Throughout history, innumerable African American leaders have fought to make a more inclusive and just world, and we all benefit greatly from the outcomes of their struggle.  In recognition of Black History Month, we feel it is important to highlight several of these leaders and the profound ways in which their work has advanced the labor movement, promoted civil rights, and undeniably influenced our culture. We do this to draw attention to important people we didn’t learn about in school and to honor the ongoing work of African American leaders today – leaders like Arlene Holt Baker.  

Holt Baker began her 30-year career in grassroots organizing with the California division of the American Federation of State, County and Municipal Employees, eventually becoming a regional director. On the heels of her notable accomplishments in California, she joined the AFL-CIO in 1995 as an executive assistant and director of the Voice@Work campaign, which aimed to foster community support for labor organizing efforts. After many years working on a variety of projects within the AFL-CIO, Holt Baker became vice president in 2009.

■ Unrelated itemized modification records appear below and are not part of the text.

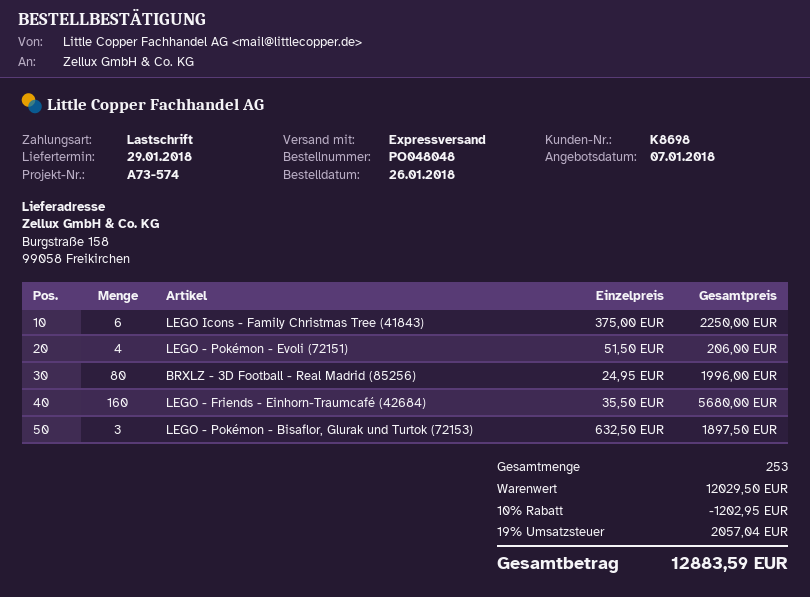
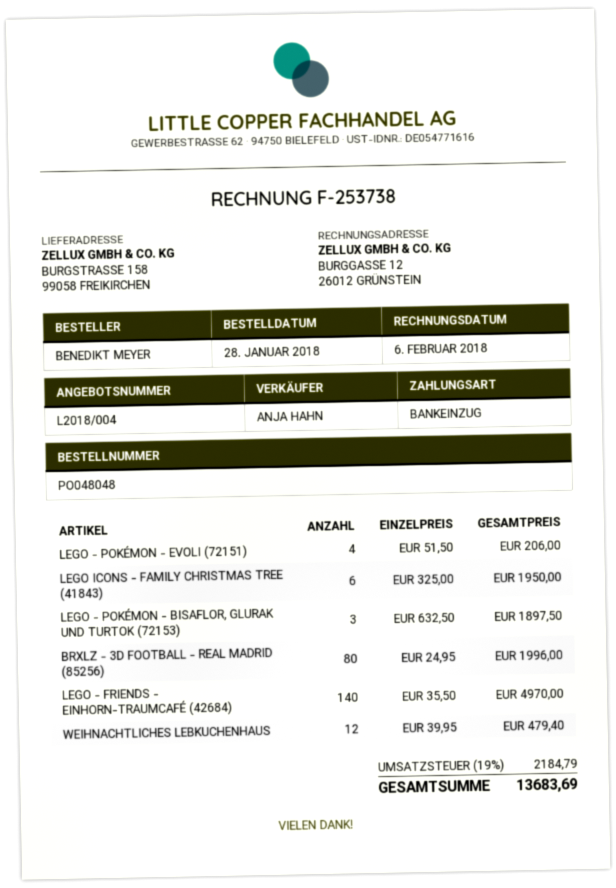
order date: 2018-01-26 -> 2018-01-28
LEGO Icons - Family Christmas Tree (41843): 6 x 375.00 = 2250.00 -> 6 x 325.00 = 1950.00
LEGO - Friends - Einhorn-Traumcafé (42684): 160 x 35.50 = 5680.00 -> 140 x 35.50 = 4970.00
WEIHNACHTLICHES LEBKUCHENHAUS: none -> 12 x 39.95 = 479.40
discount: 10% = 1202.95 -> none
tax: 19% = 2057.04 -> 19% = 2184.79
total: 12883.59 -> 13683.69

As the first African American to hold an executive position in the AFL-CIO, Arlene Holt Baker is an important trailblazer in the history of African American organized labor. Her leadership within the largest federation of unions in the U.S. (12 million workers) is itself noteworthy, but in the context of the AFL-CIO’s history of excluding black unions, the significance of her vice presidency cannot be understated.

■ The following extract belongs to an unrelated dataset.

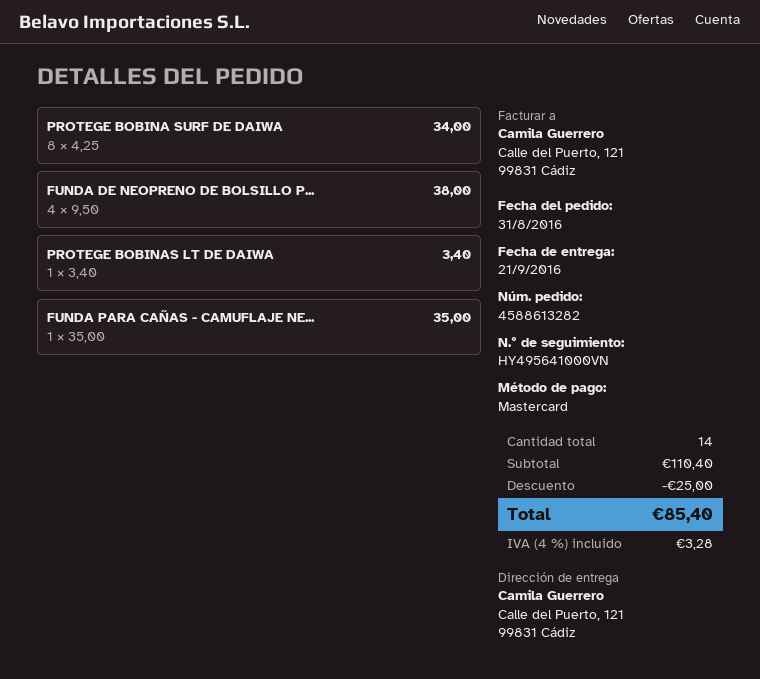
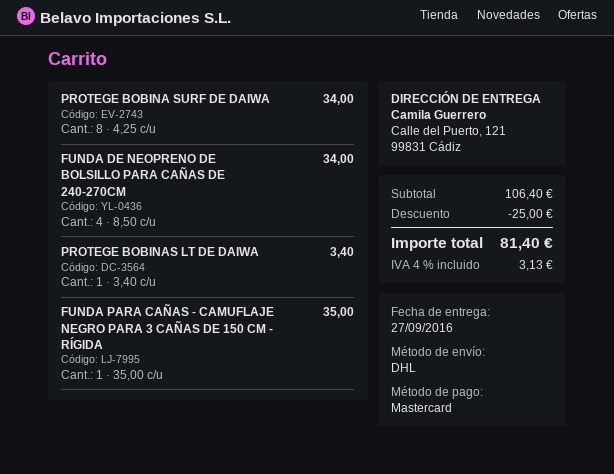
delivery date: 2016-09-21 -> 2016-09-27
FUNDA DE NEOPRENO DE BOLSILLO P...: 4 x 9.50 = 38.00 -> 4 x 8.50 = 34.00
subtotal: 110.40 -> 106.40
tax: 4% = 3.28 -> 4% = 3.13
total: 85.40 -> 81.40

Because she was such an adept organizer, Holt Baker was frequently asked to lead AFL-CIO political efforts as well as other labor groups, such as the Working America Alliance and Voices for Working Families. She also led the AFL-CIO’s recovery response in the aftermath of Hurricane Katrina, directing disaster relief for several months and coordinating AFL-CIO investment and program development in the region thereafter. Throughout her career, Holt Baker fought for the rights of all kinds of people, including women, people of color, workers, immigrants, the LGBTQ community, voters, and union members. Moreover, she was thoroughly committed to creating more leadership opportunities for people of color:

“When people of color get the opportunity to be leaders, we have a responsibility to fight with everything within us to bring others along. We cannot, once we get in the door, close the door behind us. We’ve got to make darn sure that the door is not just cracked but is opened wide for others to come in.”